* [Provided material]

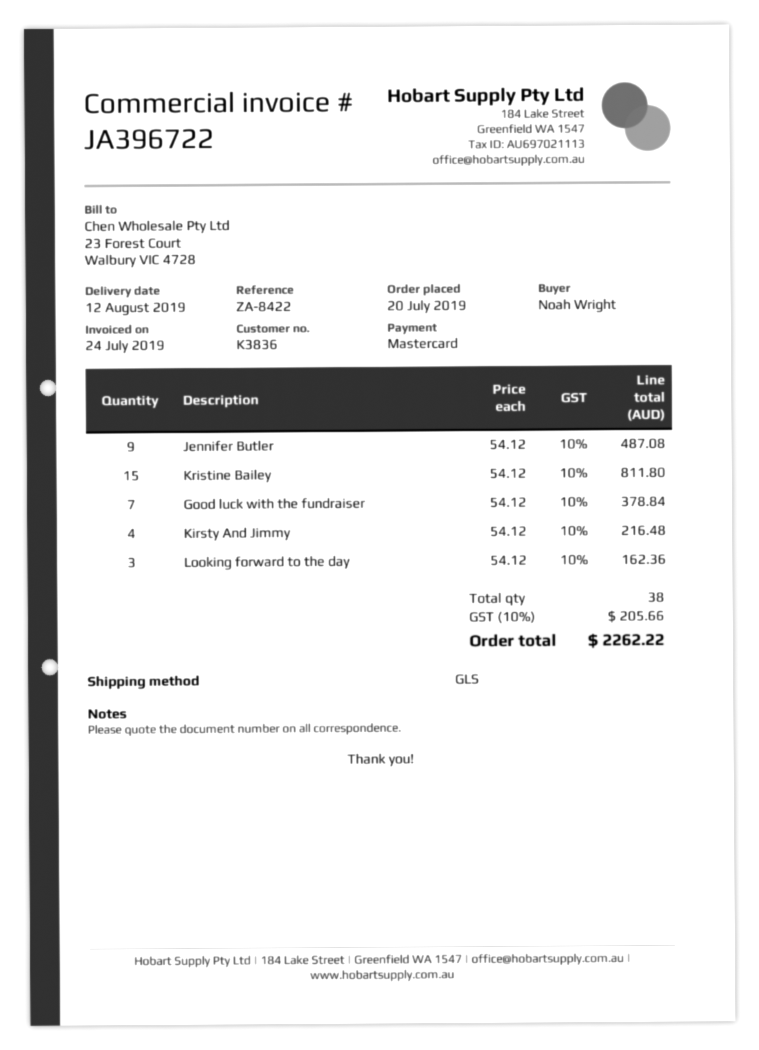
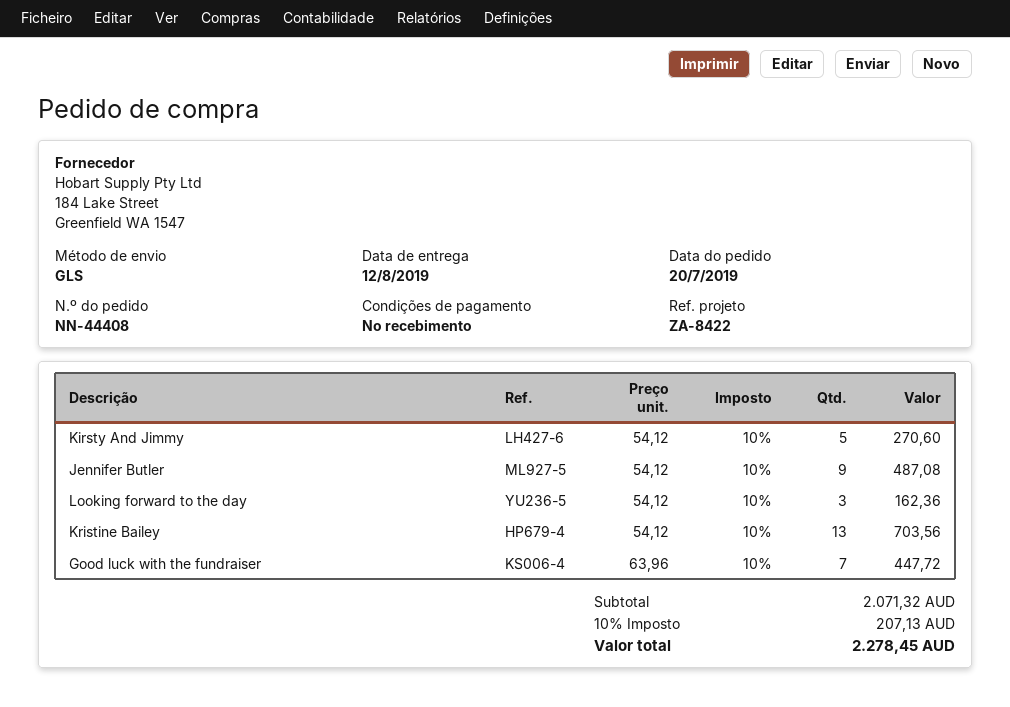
Kristine Bailey: 15 x 54.12 = 811.80 -> 13 x 54.12 = 703.56
Good luck with the fundraiser: 7 x 54.12 = 378.84 -> 7 x 63.96 = 447.72
Kirsty And Jimmy: 4 x 54.12 = 216.48 -> 5 x 54.12 = 270.60
tax: 10% = 205.66 -> 10% = 207.13
total: 2262.22 -> 2278.45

* [Required work] This exercise needs every entry retyped exactly, with the pictures removed.

* [Answer below]
Kristine Bailey: 15 x 54.12 = 811.80 -> 13 x 54.12 = 703.56
Good luck with the fundraiser: 7 x 54.12 = 378.84 -> 7 x 63.96 = 447.72
Kirsty And Jimmy: 4 x 54.12 = 216.48 -> 5 x 54.12 = 270.60
tax: 10% = 205.66 -> 10% = 207.13
total: 2262.22 -> 2278.45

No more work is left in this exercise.